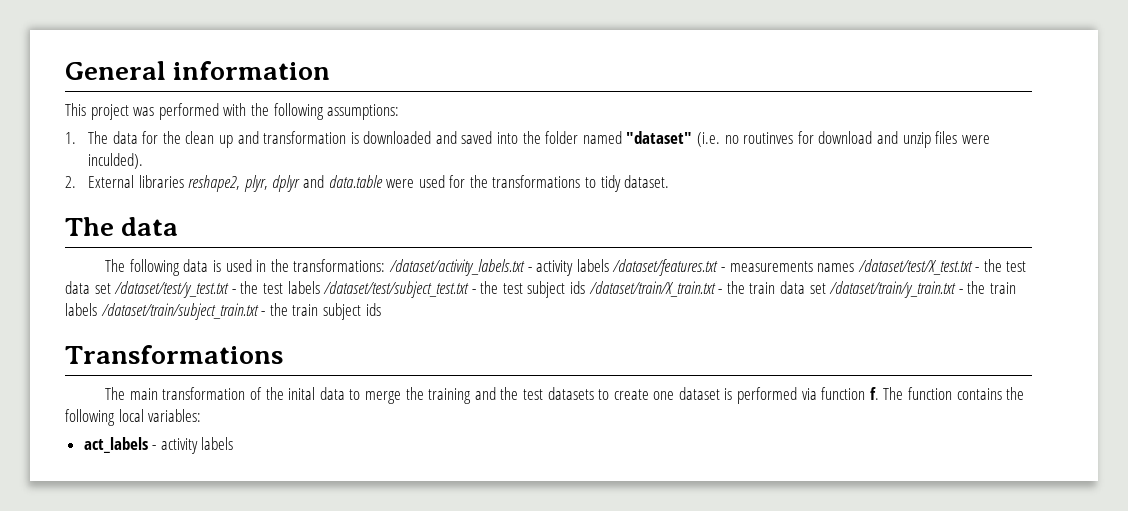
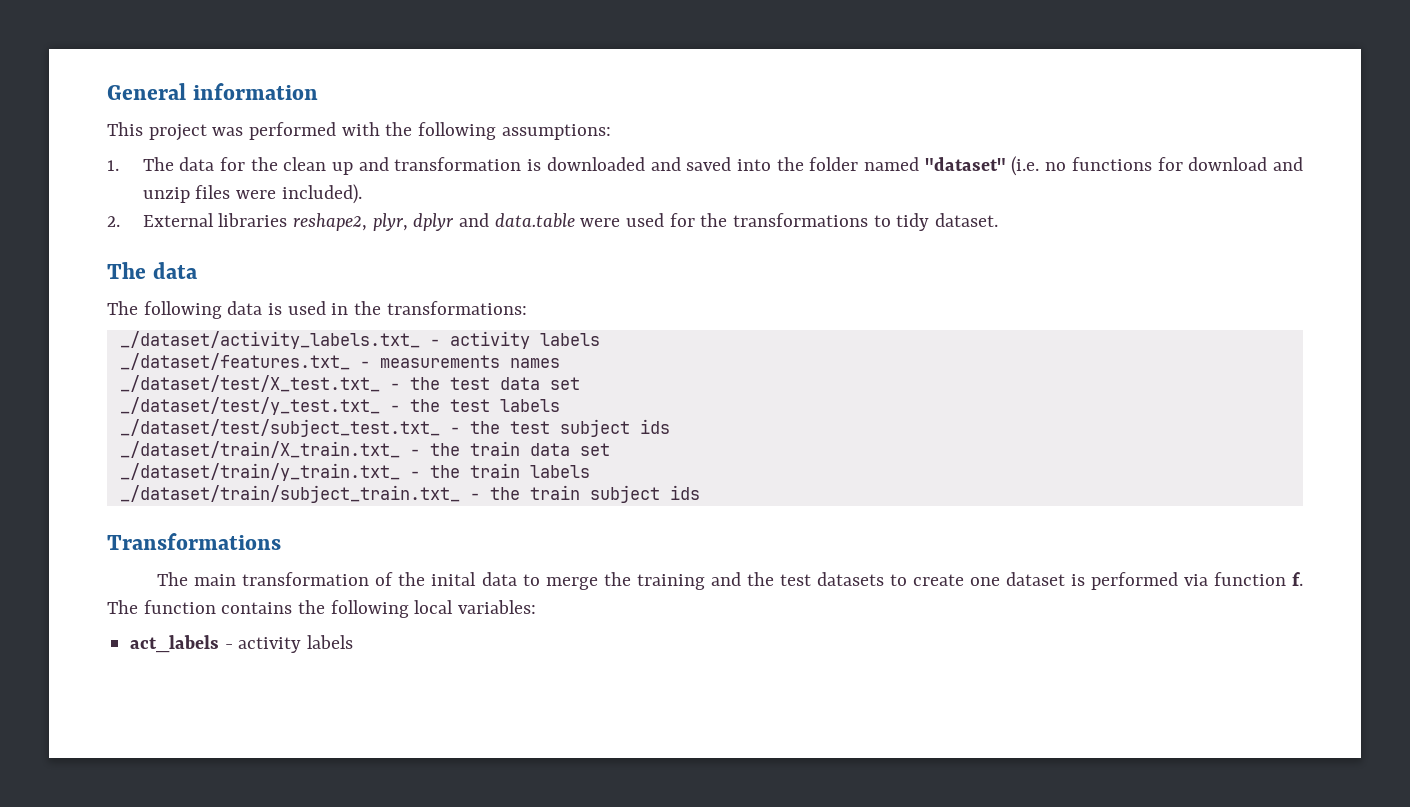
[743,132,794,144] routinves -> [1071,157,1152,171] functions
[87,153,143,169] inculded). -> [281,184,362,204] included).
[388,259,719,276] /dataset/activity_labels.txt - activity labels /dataset/features.txt -> [119,331,600,349] [119,353,350,370] // _/dataset/activity_labels.txt_ - activity labels // _/dataset/features.txt_
[857,259,973,275] /dataset/test/X_test.txt -> [119,375,380,392] // _/dataset/test/X_test.txt_
[114,281,230,298] /dataset/test/y_test.txt -> [119,397,380,415] // _/dataset/test/y_test.txt_
[323,281,470,298] /dataset/test/subject_test.txt -> [119,419,440,437] // _/dataset/test/subject_test.txt_
[588,281,716,297] /dataset/train/X_train.txt -> [119,441,400,458] // _/dataset/train/X_train.txt_
[829,281,957,298] /dataset/train/y_train.txt -> [119,463,400,481] // _/dataset/train/y_train.txt_
[100,303,259,320] /dataset/train/subject_train.txt -> [119,485,460,503] // _/dataset/train/subject_train.txt_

Task requirements ▸
From the line that contains "[588,281,716,297] /dataset/train/X_train.txt ->" down to the last line above, print each line exactly as it appears.

Expected answer ▸
[588,281,716,297] /dataset/train/X_train.txt -> [119,441,400,458] // _/dataset/train/X_train.txt_
[829,281,957,298] /dataset/train/y_train.txt -> [119,463,400,481] // _/dataset/train/y_train.txt_
[100,303,259,320] /dataset/train/subject_train.txt -> [119,485,460,503] // _/dataset/train/subject_train.txt_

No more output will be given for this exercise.